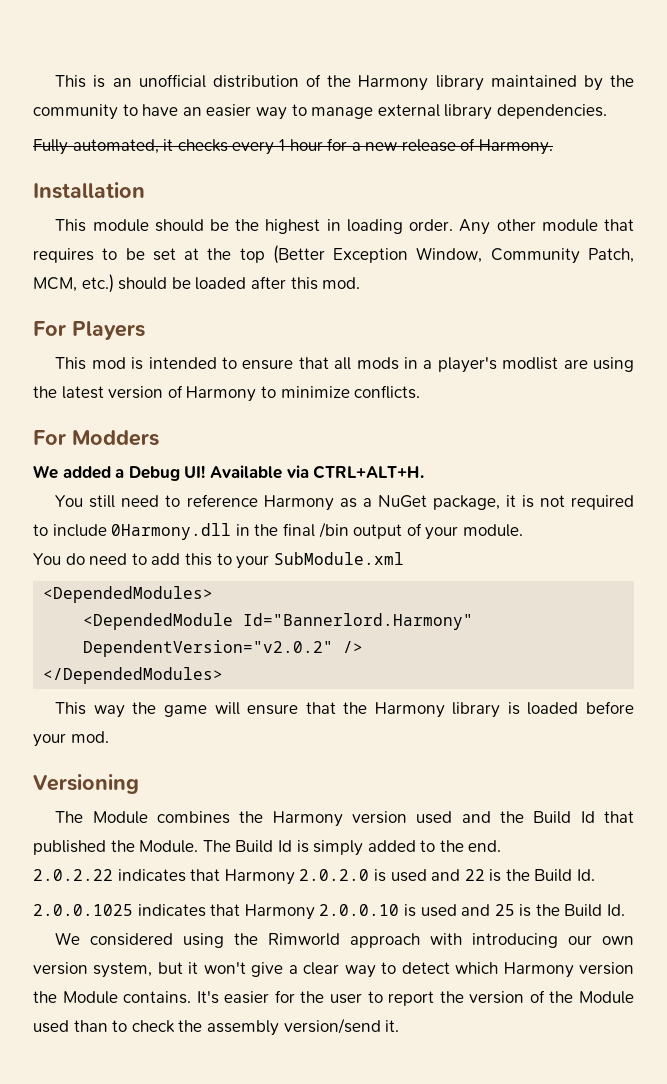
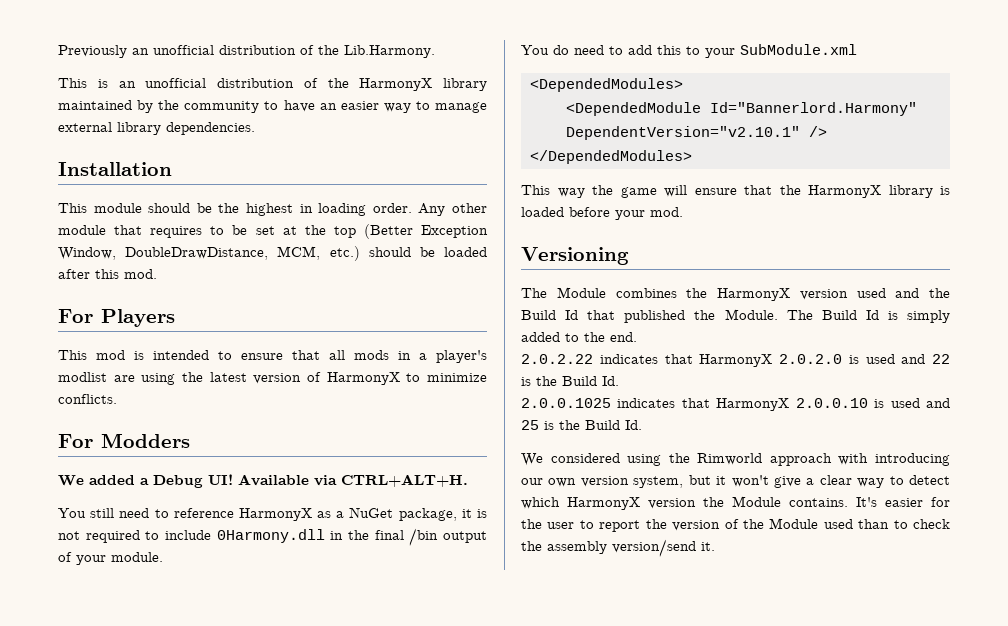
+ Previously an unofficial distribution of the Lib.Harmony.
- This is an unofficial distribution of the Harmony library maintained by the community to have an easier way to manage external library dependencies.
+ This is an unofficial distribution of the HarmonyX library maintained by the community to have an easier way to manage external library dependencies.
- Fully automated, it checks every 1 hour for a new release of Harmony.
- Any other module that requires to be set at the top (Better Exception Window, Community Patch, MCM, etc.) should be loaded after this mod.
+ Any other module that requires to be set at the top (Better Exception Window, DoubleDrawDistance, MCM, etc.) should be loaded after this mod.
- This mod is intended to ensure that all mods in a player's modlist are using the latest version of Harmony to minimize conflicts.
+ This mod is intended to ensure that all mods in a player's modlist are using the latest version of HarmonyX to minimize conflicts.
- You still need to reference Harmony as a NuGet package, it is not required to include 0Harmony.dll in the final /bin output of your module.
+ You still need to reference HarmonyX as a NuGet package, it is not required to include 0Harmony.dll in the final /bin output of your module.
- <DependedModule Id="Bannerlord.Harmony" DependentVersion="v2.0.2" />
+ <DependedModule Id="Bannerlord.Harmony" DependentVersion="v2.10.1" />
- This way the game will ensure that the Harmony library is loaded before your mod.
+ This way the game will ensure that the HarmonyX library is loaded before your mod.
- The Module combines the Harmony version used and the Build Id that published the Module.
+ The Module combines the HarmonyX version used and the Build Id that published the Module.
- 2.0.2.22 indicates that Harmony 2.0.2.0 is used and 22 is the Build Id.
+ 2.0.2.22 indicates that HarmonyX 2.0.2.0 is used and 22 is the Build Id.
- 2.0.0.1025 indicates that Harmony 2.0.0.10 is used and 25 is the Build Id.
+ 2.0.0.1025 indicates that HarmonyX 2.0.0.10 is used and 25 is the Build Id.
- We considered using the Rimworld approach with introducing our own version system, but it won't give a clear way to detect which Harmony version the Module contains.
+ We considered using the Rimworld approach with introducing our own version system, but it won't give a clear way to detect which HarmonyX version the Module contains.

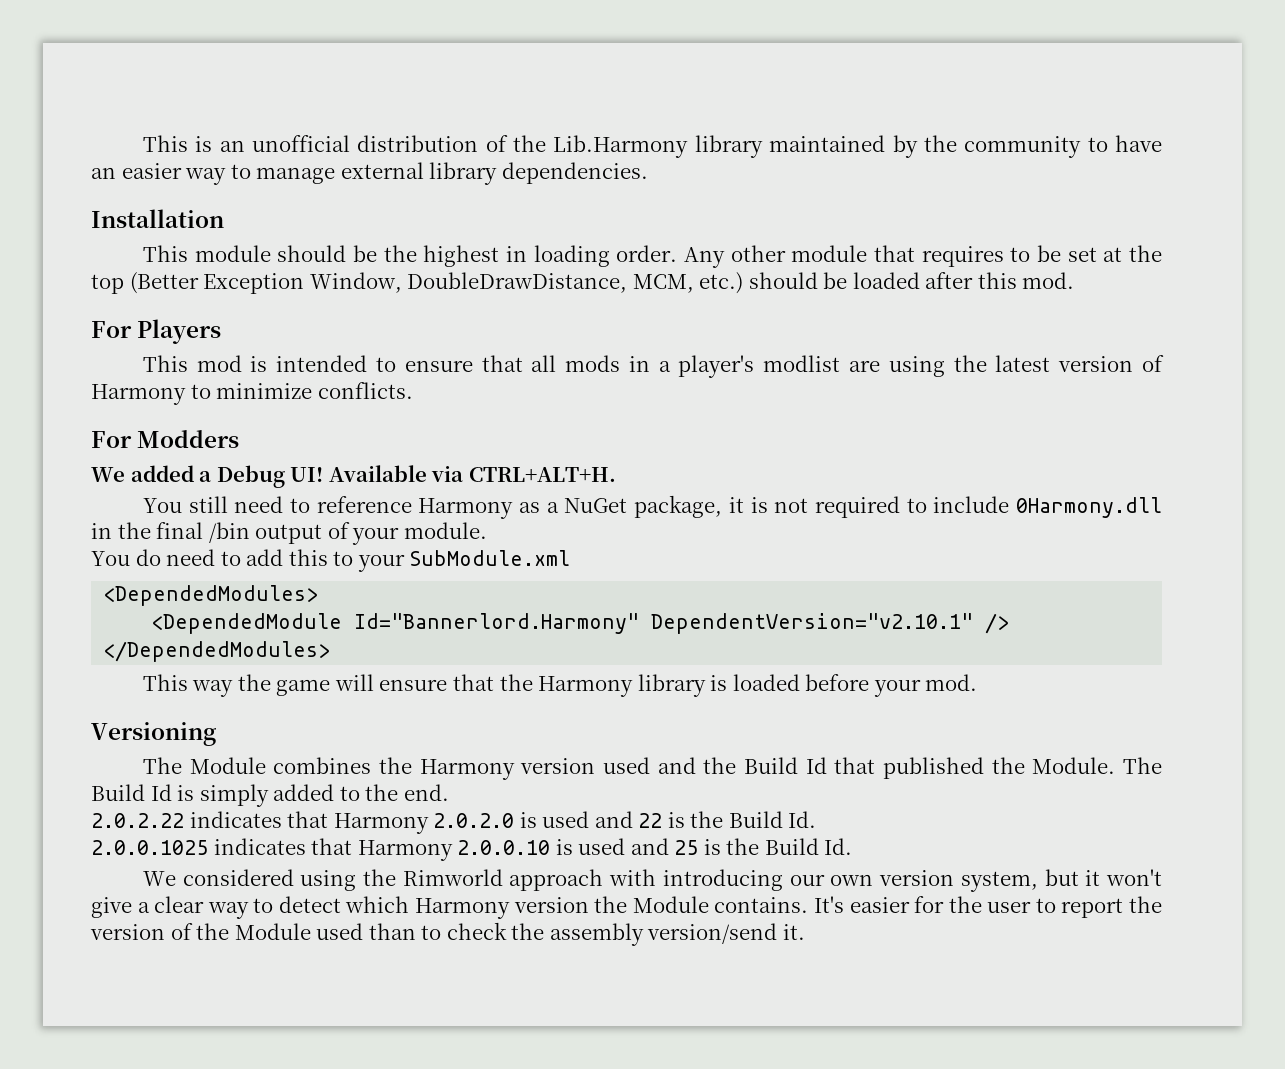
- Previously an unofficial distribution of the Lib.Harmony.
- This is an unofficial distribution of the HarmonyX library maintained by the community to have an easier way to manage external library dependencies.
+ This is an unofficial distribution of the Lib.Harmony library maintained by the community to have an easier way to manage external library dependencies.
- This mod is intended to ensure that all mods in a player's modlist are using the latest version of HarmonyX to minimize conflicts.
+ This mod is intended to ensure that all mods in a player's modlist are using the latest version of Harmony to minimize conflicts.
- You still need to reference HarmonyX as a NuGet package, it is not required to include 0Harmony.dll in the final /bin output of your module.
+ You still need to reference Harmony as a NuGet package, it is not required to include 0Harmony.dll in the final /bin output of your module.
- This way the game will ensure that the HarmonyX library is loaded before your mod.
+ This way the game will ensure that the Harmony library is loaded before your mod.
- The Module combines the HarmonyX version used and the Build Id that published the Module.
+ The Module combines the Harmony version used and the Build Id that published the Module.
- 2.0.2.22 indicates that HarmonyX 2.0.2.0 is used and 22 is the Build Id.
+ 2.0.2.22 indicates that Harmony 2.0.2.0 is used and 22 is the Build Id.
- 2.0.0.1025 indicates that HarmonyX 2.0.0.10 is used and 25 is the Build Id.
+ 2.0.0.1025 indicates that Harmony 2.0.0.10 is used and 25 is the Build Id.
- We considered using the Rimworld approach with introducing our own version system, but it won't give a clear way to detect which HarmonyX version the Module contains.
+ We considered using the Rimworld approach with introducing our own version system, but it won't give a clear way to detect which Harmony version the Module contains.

-*-

EXERCISE DETAILS: Repeat the entries above exactly and skip the images.

ANSWER SPACE:
+ Previously an unofficial distribution of the Lib.Harmony.
- This is an unofficial distribution of the Harmony library maintained by the community to have an easier way to manage external library dependencies.
+ This is an unofficial distribution of the HarmonyX library maintained by the community to have an easier way to manage external library dependencies.
- Fully automated, it checks every 1 hour for a new release of Harmony.
- Any other module that requires to be set at the top (Better Exception Window, Community Patch, MCM, etc.) should be loaded after this mod.
+ Any other module that requires to be set at the top (Better Exception Window, DoubleDrawDistance, MCM, etc.) should be loaded after this mod.
- This mod is intended to ensure that all mods in a player's modlist are using the latest version of Harmony to minimize conflicts.
+ This mod is intended to ensure that all mods in a player's modlist are using the latest version of HarmonyX to minimize conflicts.
- You still need to reference Harmony as a NuGet package, it is not required to include 0Harmony.dll in the final /bin output of your module.
+ You still need to reference HarmonyX as a NuGet package, it is not required to include 0Harmony.dll in the final /bin output of your module.
- <DependedModule Id="Bannerlord.Harmony" DependentVersion="v2.0.2" />
+ <DependedModule Id="Bannerlord.Harmony" DependentVersion="v2.10.1" />
- This way the game will ensure that the Harmony library is loaded before your mod.
+ This way the game will ensure that the HarmonyX library is loaded before your mod.
- The Module combines the Harmony version used and the Build Id that published the Module.
+ The Module combines the HarmonyX version used and the Build Id that published the Module.
- 2.0.2.22 indicates that Harmony 2.0.2.0 is used and 22 is the Build Id.
+ 2.0.2.22 indicates that HarmonyX 2.0.2.0 is used and 22 is the Build Id.
- 2.0.0.1025 indicates that Harmony 2.0.0.10 is used and 25 is the Build Id.
+ 2.0.0.1025 indicates that HarmonyX 2.0.0.10 is used and 25 is the Build Id.
- We considered using the Rimworld approach with introducing our own version system, but it won't give a clear way to detect which Harmony version the Module contains.
+ We considered using the Rimworld approach with introducing our own version system, but it won't give a clear way to detect which HarmonyX version the Module contains.

- Previously an unofficial distribution of the Lib.Harmony.
- This is an unofficial distribution of the HarmonyX library maintained by the community to have an easier way to manage external library dependencies.
+ This is an unofficial distribution of the Lib.Harmony library maintained by the community to have an easier way to manage external library dependencies.
- This mod is intended to ensure that all mods in a player's modlist are using the latest version of HarmonyX to minimize conflicts.
+ This mod is intended to ensure that all mods in a player's modlist are using the latest version of Harmony to minimize conflicts.
- You still need to reference HarmonyX as a NuGet package, it is not required to include 0Harmony.dll in the final /bin output of your module.
+ You still need to reference Harmony as a NuGet package, it is not required to include 0Harmony.dll in the final /bin output of your module.
- This way the game will ensure that the HarmonyX library is loaded before your mod.
+ This way the game will ensure that the Harmony library is loaded before your mod.
- The Module combines the HarmonyX version used and the Build Id that published the Module.
+ The Module combines the Harmony version used and the Build Id that published the Module.
- 2.0.2.22 indicates that HarmonyX 2.0.2.0 is used and 22 is the Build Id.
+ 2.0.2.22 indicates that Harmony 2.0.2.0 is used and 22 is the Build Id.
- 2.0.0.1025 indicates that HarmonyX 2.0.0.10 is used and 25 is the Build Id.
+ 2.0.0.1025 indicates that Harmony 2.0.0.10 is used and 25 is the Build Id.
- We considered using the Rimworld approach with introducing our own version system, but it won't give a clear way to detect which HarmonyX version the Module contains.
+ We considered using the Rimworld approach with introducing our own version system, but it won't give a clear way to detect which Harmony version the Module contains.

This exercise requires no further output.